Mayores facilidades para los fondos
El primer bloque de medidas busca facilitar que los fondos de inversión puedan distribuirse con menos obstáculos entre los distintos Estados miembros. Los firmantes sostienen que una mayor armonización reduciría costes administrativos, favorecería la participación de ciudadanos e inversores institucionales en los mercados de capitales y abarataría la financiación de las empresas europeas.
Al mismo tiempo, abogan por mantener salvaguardas adecuadas para la protección de los inversores y por eliminar las barreras nacionales o prácticas divergentes que aún dificultan la comercialización transfronteriza de fondos. En materia de gestión de activos, los países proponen crear colegios de coordinación entre supervisores nacionales y ESMA, en lugar de introducir sistemas de revisión periódica que consideran potencialmente complejos y costosos.
La declaración también pide aumentar la transparencia en los mercados de renta variable y garantizar una competencia equilibrada entre bancos y centros de negociación. Para ello, plantea exigir a los internalizadores sistemáticos una mejora de precio significativa en determinadas órdenes minoristas, reforzar la transparencia posterior a la negociación y revisar tanto el régimen de exenciones como los mecanismos de negociación que no contribuyen directamente a la formación de precios.
Otro de los puntos centrales es el refuerzo de las infraestructuras de mercado europeas. Los seis gobiernos respaldan que la supervisión de determinadas cámaras de compensación, depositarios centrales de valores y plataformas de negociación paneuropeas pase progresivamente a ESMA, siempre mediante un enfoque gradual.
La declaración subraya, no obstante, que la responsabilidad supervisora y la rendición de cuentas fiscal deben ir de la mano. Por ello, pide a la Comisión Europea que revise durante el periodo transitorio el marco regulatorio aplicable a las entidades supervisadas por ESMA y que garantice un sistema europeo eficaz de gestión de crisis.
Regulación de las criptodivisas
En el ámbito de los criptoactivos, los seis países defienden una arquitectura supervisora diferenciada. Según su planteamiento, los proveedores de servicios de criptoactivos considerados significativos quedarían bajo supervisión directa de ESMA, mientras que los de menor tamaño seguirían bajo control de las autoridades nacionales. Además, ESMA debería emitir una opinión formal durante los procesos de autorización, que impediría conceder licencias si detecta riesgos relevantes no resueltos para la integridad del mercado o la protección del inversor.
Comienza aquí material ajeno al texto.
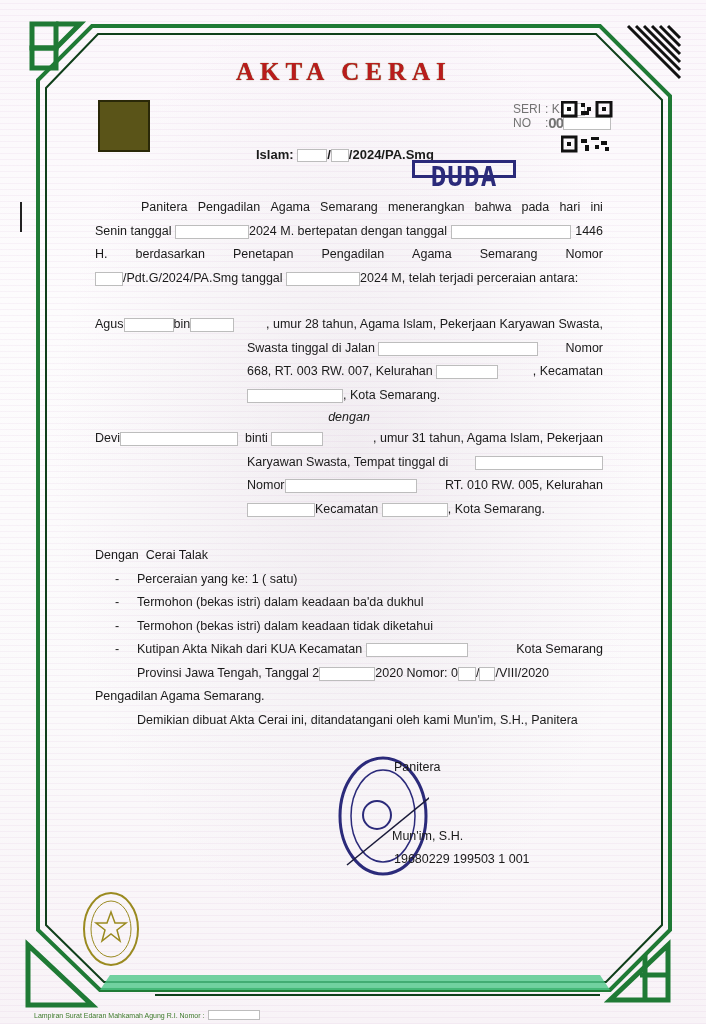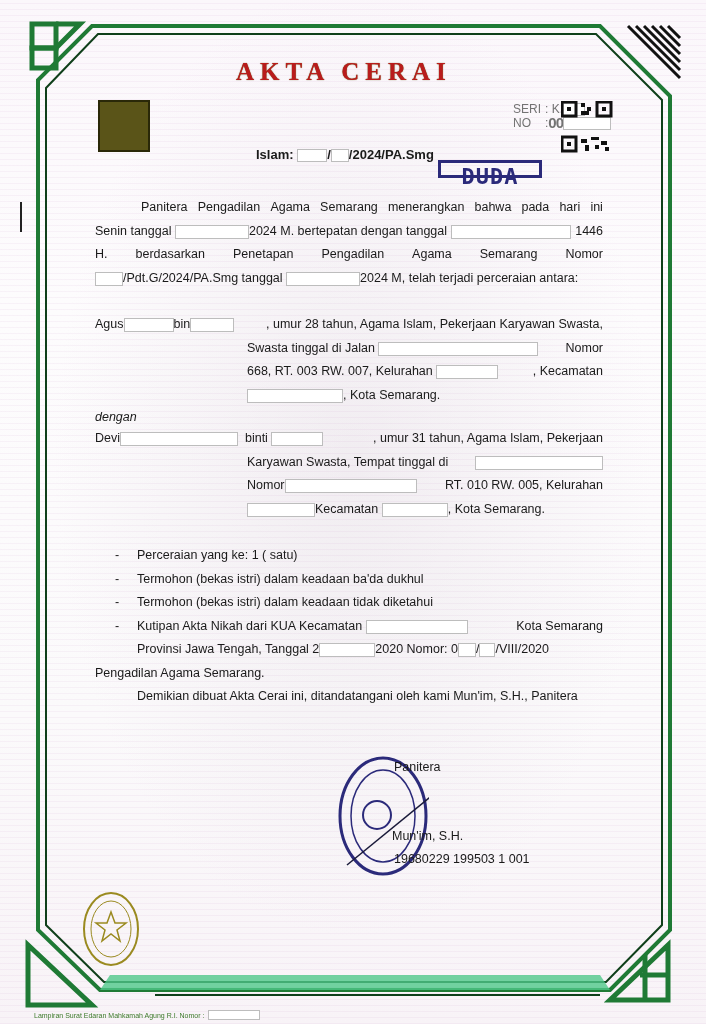--- a/index.html
+++ b/index.html
@@ -21,7 +21,7 @@
   .qr{left:561px;top:101px;width:52px;height:52px;}
   .emblem-top{left:98px;top:100px;width:52px;height:52px;background:#5a5418;border:2px solid #2a2808;box-sizing:border-box;}
   .nomor{left:256px;top:147px;font-weight:bold;font-size:13px;}
-  .stamp{left:412px;top:160px;width:104px;height:18px;border:3px solid #2b2a7a;box-sizing:border-box;color:#2b2a7a;font-family:"DejaVu Sans Mono",monospace;font-weight:bold;font-size:22px;text-align:center;line-height:28px;letter-spacing:1px;margin-left:26px;}
+  .stamp{left:412px;top:160px;width:104px;height:18px;border:3px solid #2b2a7a;box-sizing:border-box;color:#2b2a7a;font-family:"DejaVu Sans Mono",monospace;font-weight:bold;font-size:26px;text-align:center;line-height:28px;letter-spacing:1px;}
   .body{left:95px;top:196px;width:508px;font-size:12.5px;line-height:23.5px;}
   .line{display:flex;white-space:nowrap;}
   .j{justify-content:space-between;}

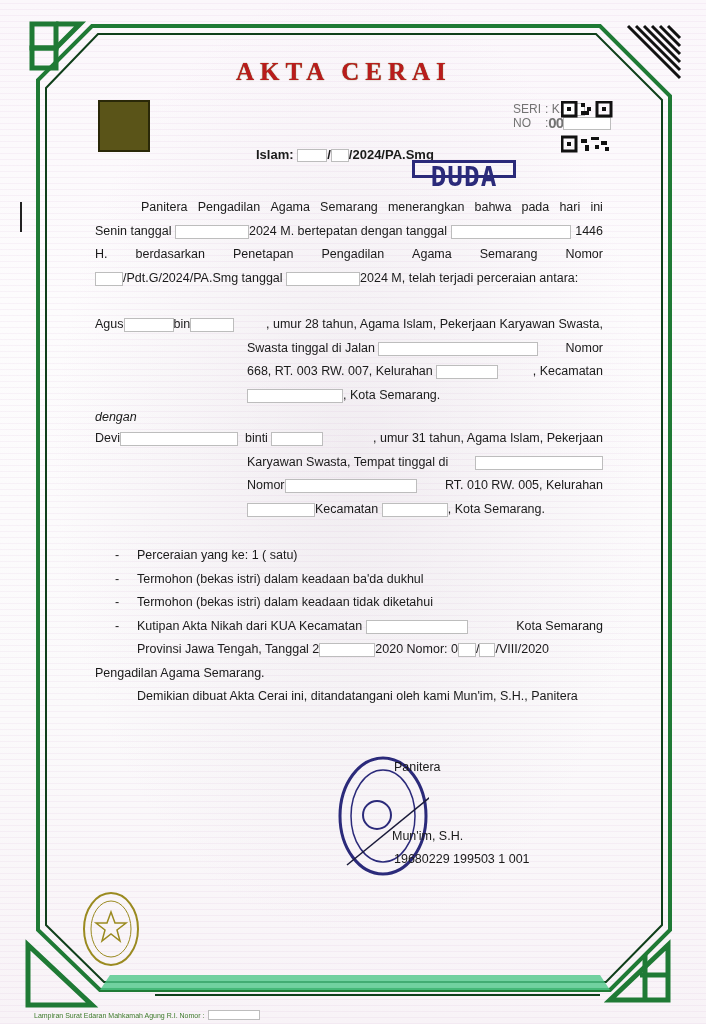--- a/index.html
+++ b/index.html
@@ -27,7 +27,7 @@
   .j{justify-content:space-between;}
   .sub{padding-left:152px;}
   .b{height:14px;}
-  .center{font-style:italic;}
+  .center{justify-content:center;font-style:italic;}
   .list-item{display:flex;}
   .dash{width:42px;padding-left:20px;box-sizing:border-box;}
   .sig{left:380px;top:756px;font-size:12.5px;line-height:23px;}

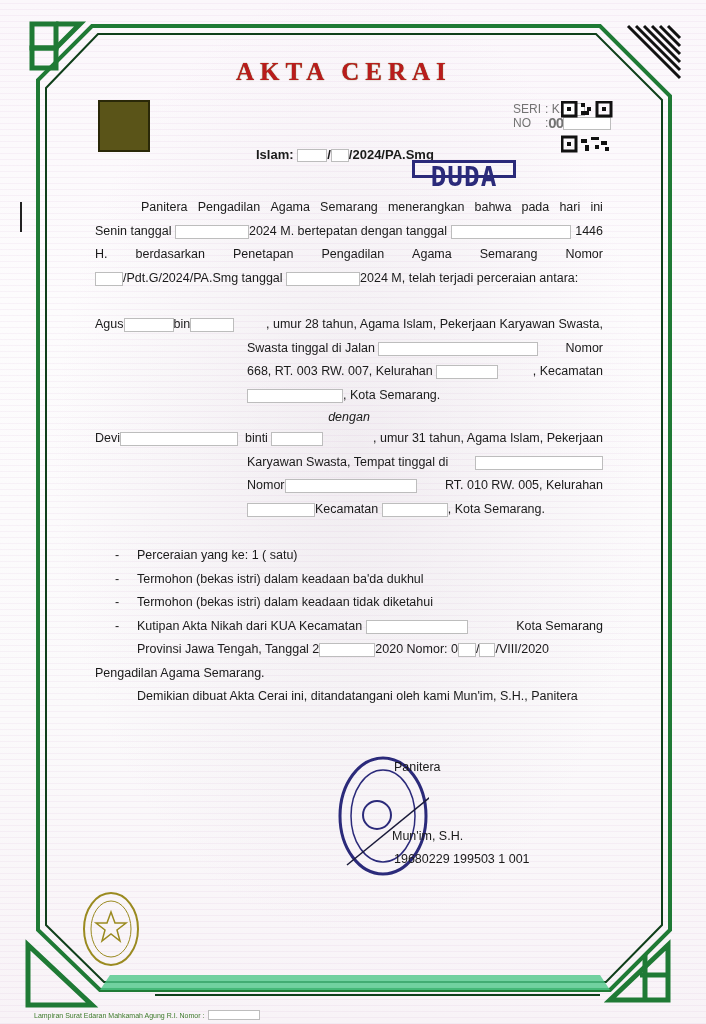--- a/index.html
+++ b/index.html
@@ -208,6 +208,9 @@
 
   <div style="height:23px"></div>
 
+  <div class="line">
+    <span style="white-space:pre">Dengan  Cerai Talak</span>
+  </div>
   <div class="list-item">
     <span class="dash">-</span>
     <span>Perceraian yang ke: 1 ( satu)</span>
La declaración también plantea ampliar las competencias de la Autoridad Bancaria Europea sobre determinados modelos de emisión de ‘stablecoins’, especialmente en estructuras de emisión múltiple con terceros países.
En cuanto a la innovación financiera, España, Alemania, Francia, Italia, Polonia y Países Bajos respaldan hacer permanente, más amplio y más favorable a la innovación el régimen piloto europeo basado en tecnología de registros distribuidos, aunque con salvaguardas que eviten la creación de un régimen paralelo más laxo para actividades de relevancia sistémica.
Los ministros también apoyan que las operaciones tokenizadas puedan liquidarse en dinero de banco central cuando sea viable y disponible, y que se permita el uso de tokens de dinero electrónico compatibles con MiCA cuando no existan restricciones justificadas por razones de estabilidad financiera.
Por último, la declaración reclama adaptar la gobernanza de ESMA a sus nuevas responsabilidades. Los seis países piden definir con claridad la cooperación entre ESMA y los supervisores nacionales, evitar duplicidades, controlar los costes y garantizar seguridad jurídica a las entidades supervisadas.